You could do either but I'd say option 2 is easier from a maintenance standpoint and probably for the user. Maybe you've seen this but an example is the annotation workflow package which houses 2 workflows: ~/repos/svn/workflows >ls annotation/vignettes/ Annotating_Genomic_Ranges.Rmd? Annotation_Resources.Rmd? databaseTypes.png? display.png Each has an informative name and is presented on the website as an individual workflow: https://bioconductor.org/help/workflows/
I didn't know that, thanks.
I don't think more coordination is involved - you just have multiple files in vignettes/. And, as you mentioned, it's a bonus that when a user downloads the annotation package they get all related workflows. A fresh R session is started for each package but not for each vignette in the package.
Ah. That's a shame, I was hoping to reduce the sensitivity to the DLL limit. But now that I think about it: maybe that's not actually a problem, provided the BioC workflow builders have a high DLL limit. The main issue was that *users* were running into the DLL limit; by splitting the workflow up, users should no be tempted to run everything at once, thus avoiding the limit on their machines. Of course, Bioconductor can control its own build machines, so as long as they set the MAX_DLLs high, it should still build and show up on the website.

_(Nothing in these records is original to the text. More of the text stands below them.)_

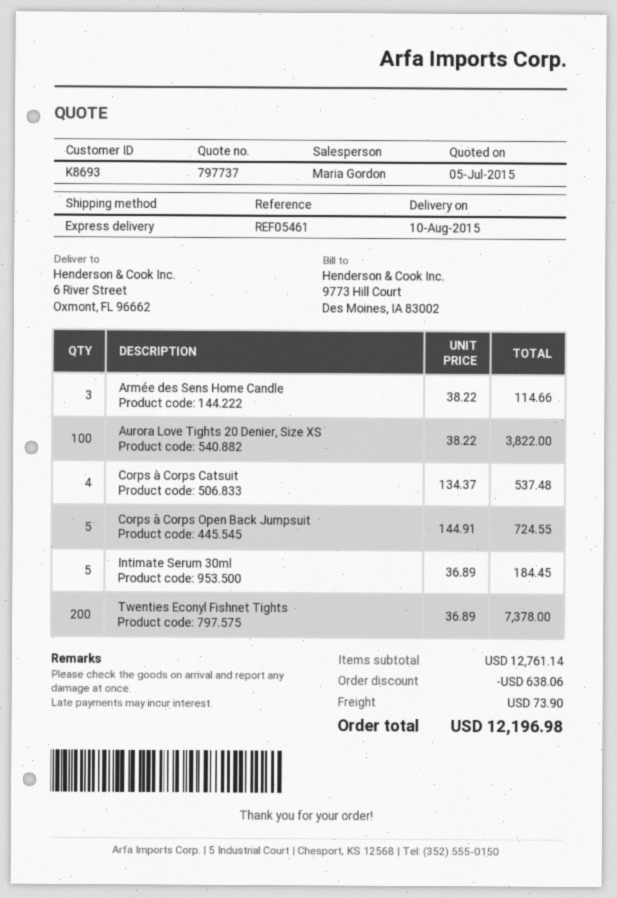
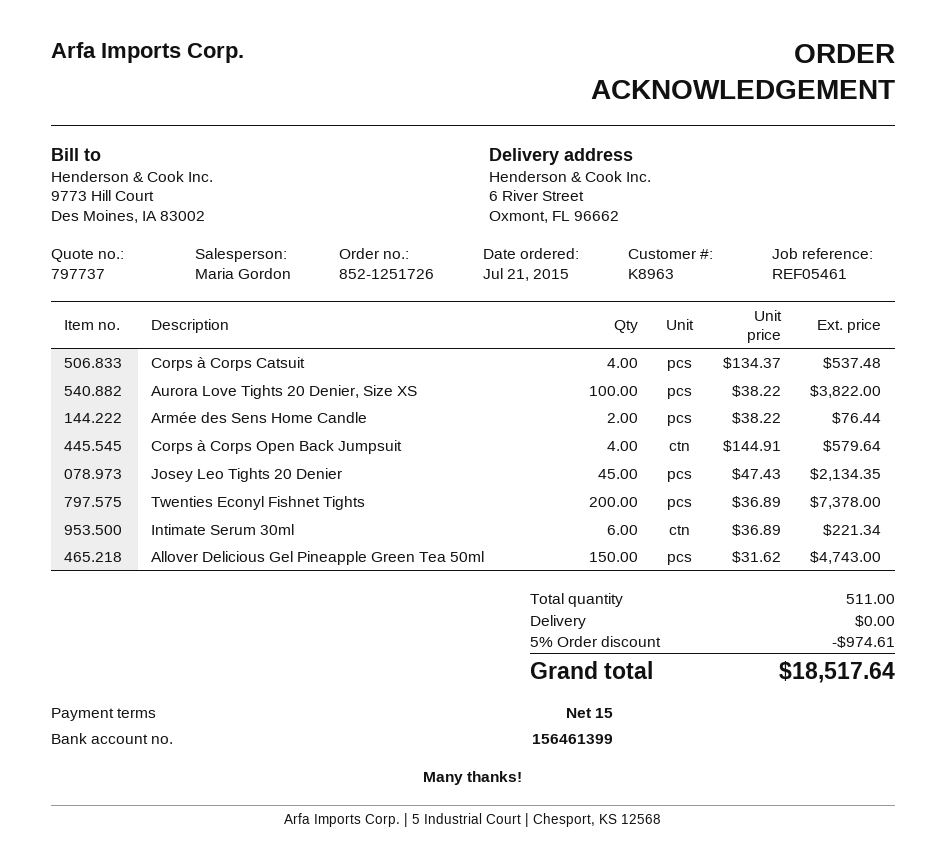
customer number: K8693 -> K8963
Armée des Sens Home Candle: 3 x 38.22 = 114.66 -> 2 x 38.22 = 76.44
Corps à Corps Open Back Jumpsuit: 5 x 144.91 = 724.55 -> 4 x 144.91 = 579.64
Intimate Serum 30ml: 5 x 36.89 = 184.45 -> 6 x 36.89 = 221.34
Josey Leo Tights 20 Denier: none -> 45 x 47.43 = 2134.35
Allover Delicious Gel Pineapple Green Tea 50ml: none -> 150 x 31.62 = 4743.00
discount: 638.06 -> 974.61
shipping: 73.90 -> 0.00
total: 12196.98 -> 18517.64

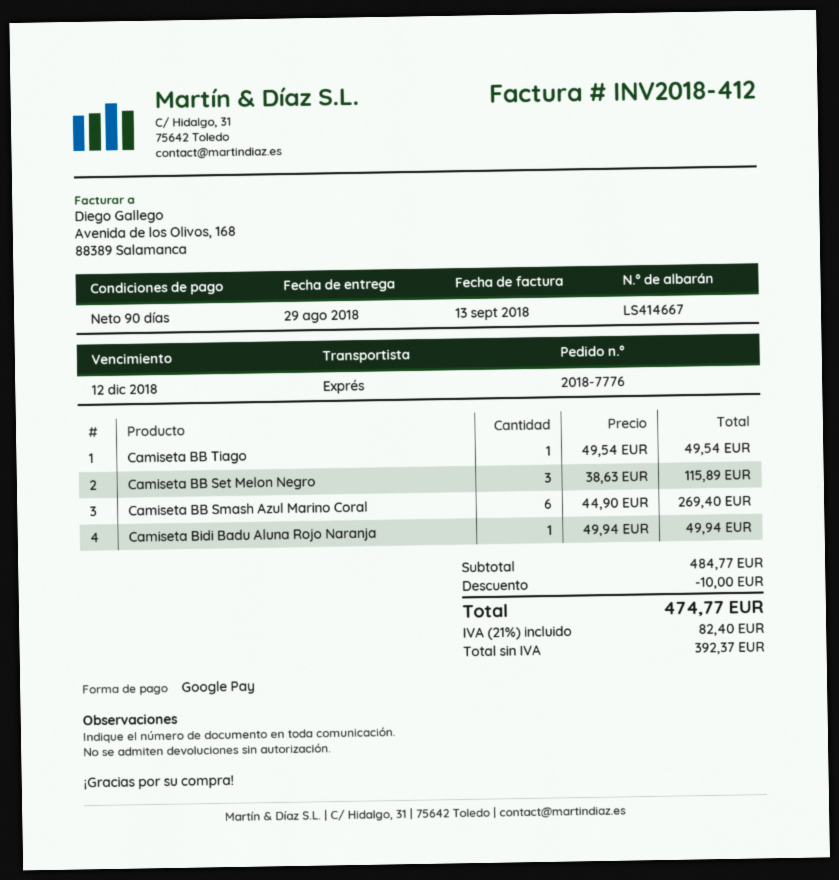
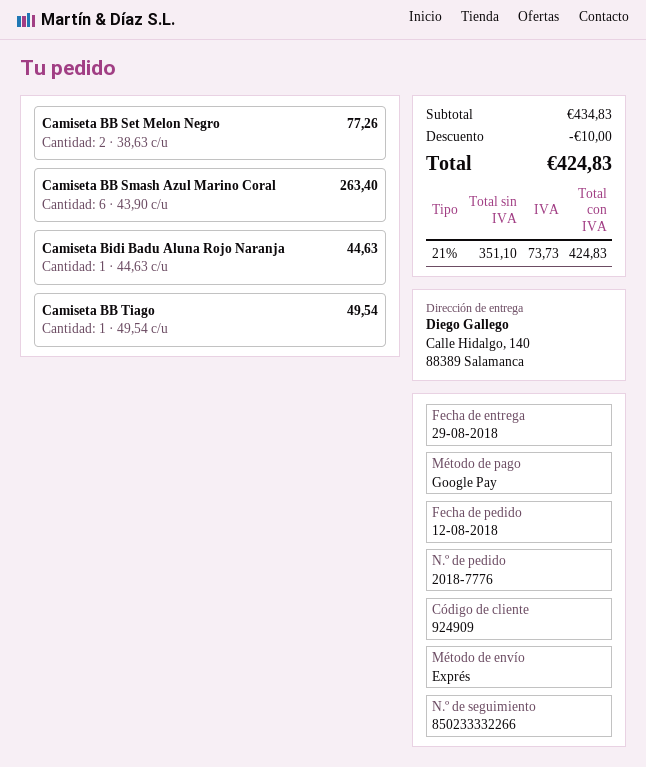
Camiseta BB Set Melon Negro: 3 x 38.63 = 115.89 -> 2 x 38.63 = 77.26
Camiseta BB Smash Azul Marino Coral: 6 x 44.90 = 269.40 -> 6 x 43.90 = 263.40
Camiseta Bidi Badu Aluna Rojo Naranja: 1 x 49.94 = 49.94 -> 1 x 44.63 = 44.63
subtotal: 484.77 -> 434.83
net: 392.37 -> 351.10
tax: 21% = 82.40 -> 21% = 73.73
total: 474.77 -> 424.83

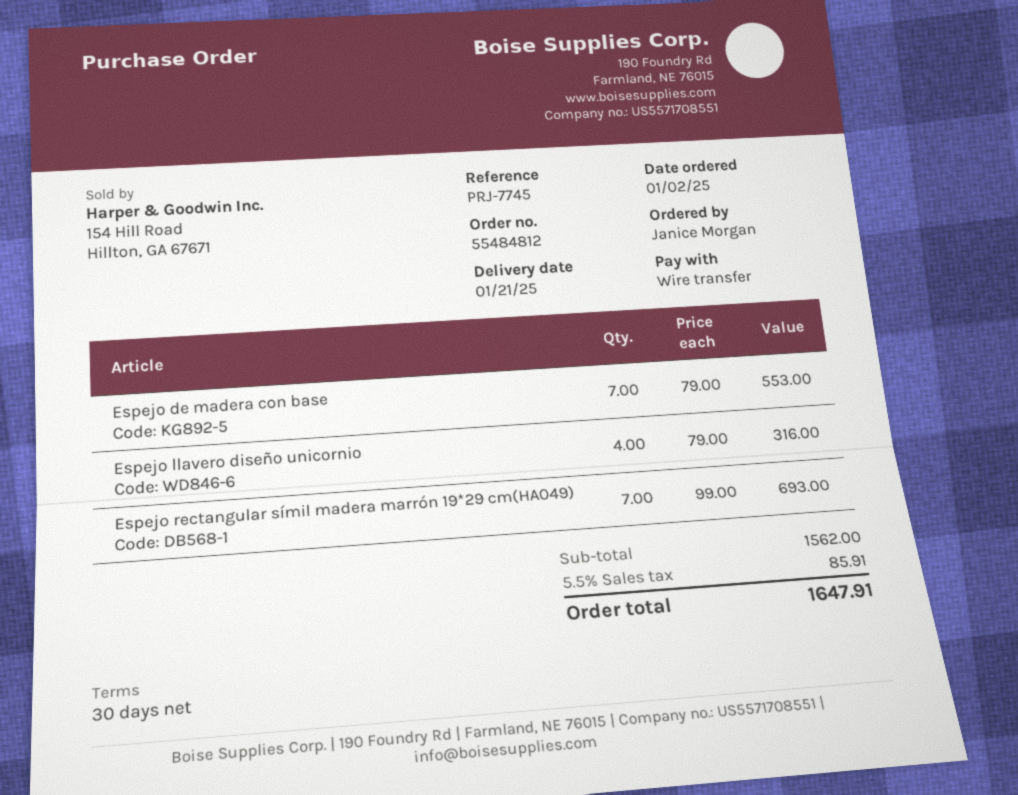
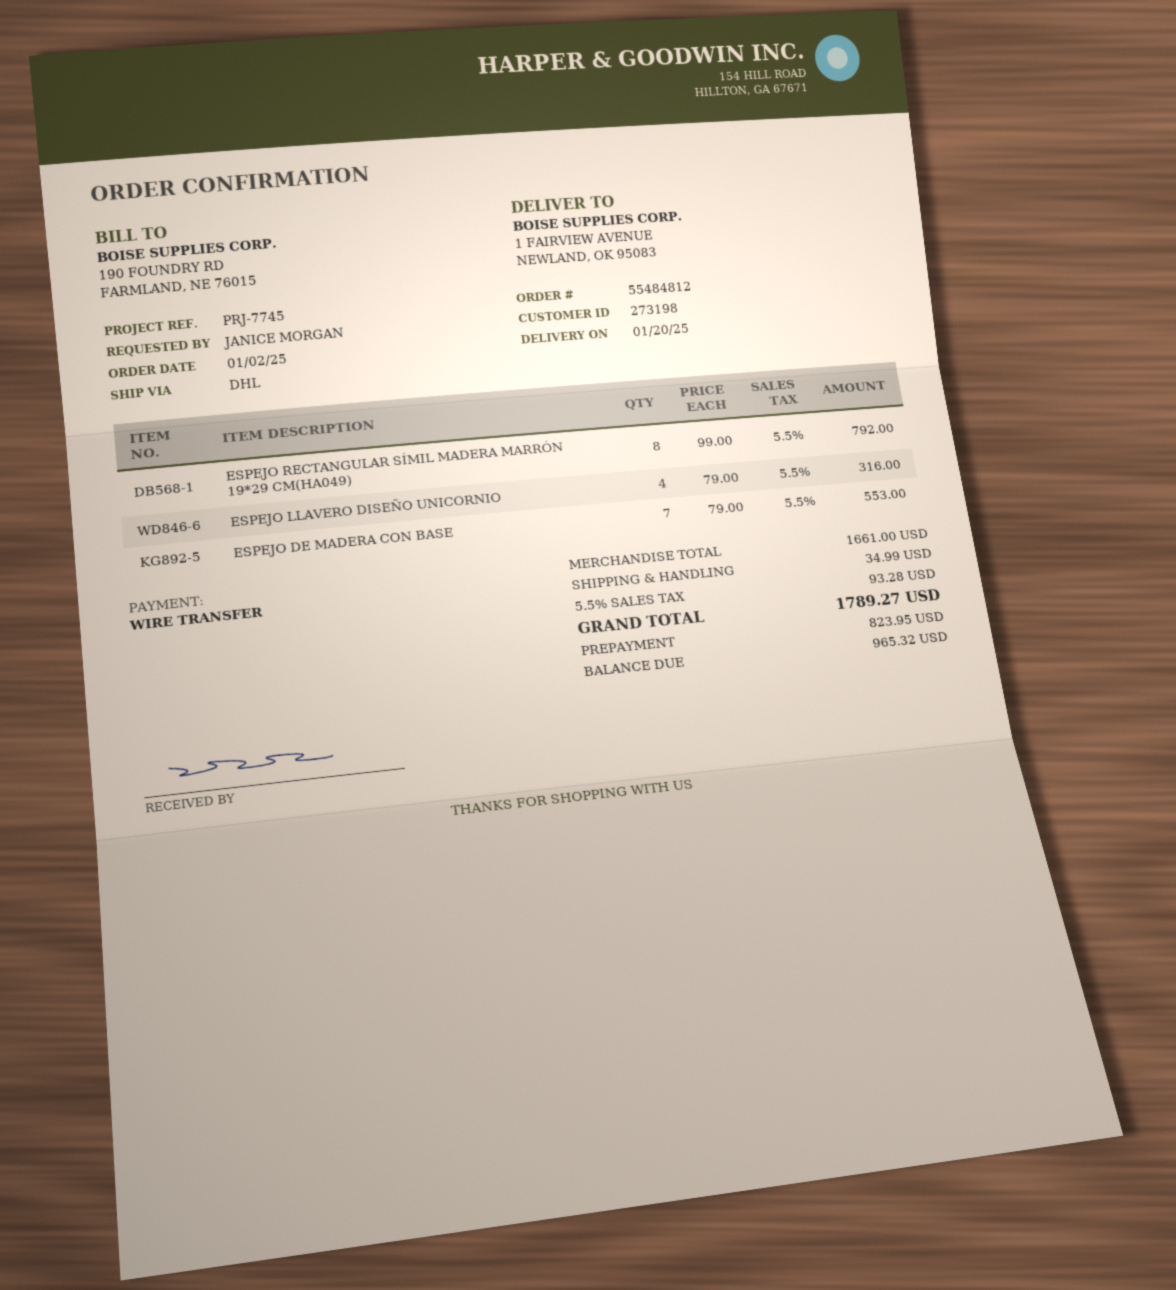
delivery date: 2025-01-21 -> 2025-01-20
Espejo rectangular símil madera marrón 19*29 cm(HA049): 7 x 99.00 = 693.00 -> 8 x 99.00 = 792.00
subtotal: 1562.00 -> 1661.00
shipping: none -> 34.99
tax: 5.5% = 85.91 -> 5.5% = 93.28
total: 1647.91 -> 1789.27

Any thoughts would be appreciated. I'm also happy to be a guinea pig for any SVN->Git transition for the workflow packages, if that's on the radar.
Nitesh has created git repos for the workflow packages and Andrzej is adapting the BBS code to incorporate them into the builds. We guesstimate this will be done by the end of the year. You shouldn't have to do anything on your end - once we're ready to switch over we'll let you know and send the new location of the workflow in git.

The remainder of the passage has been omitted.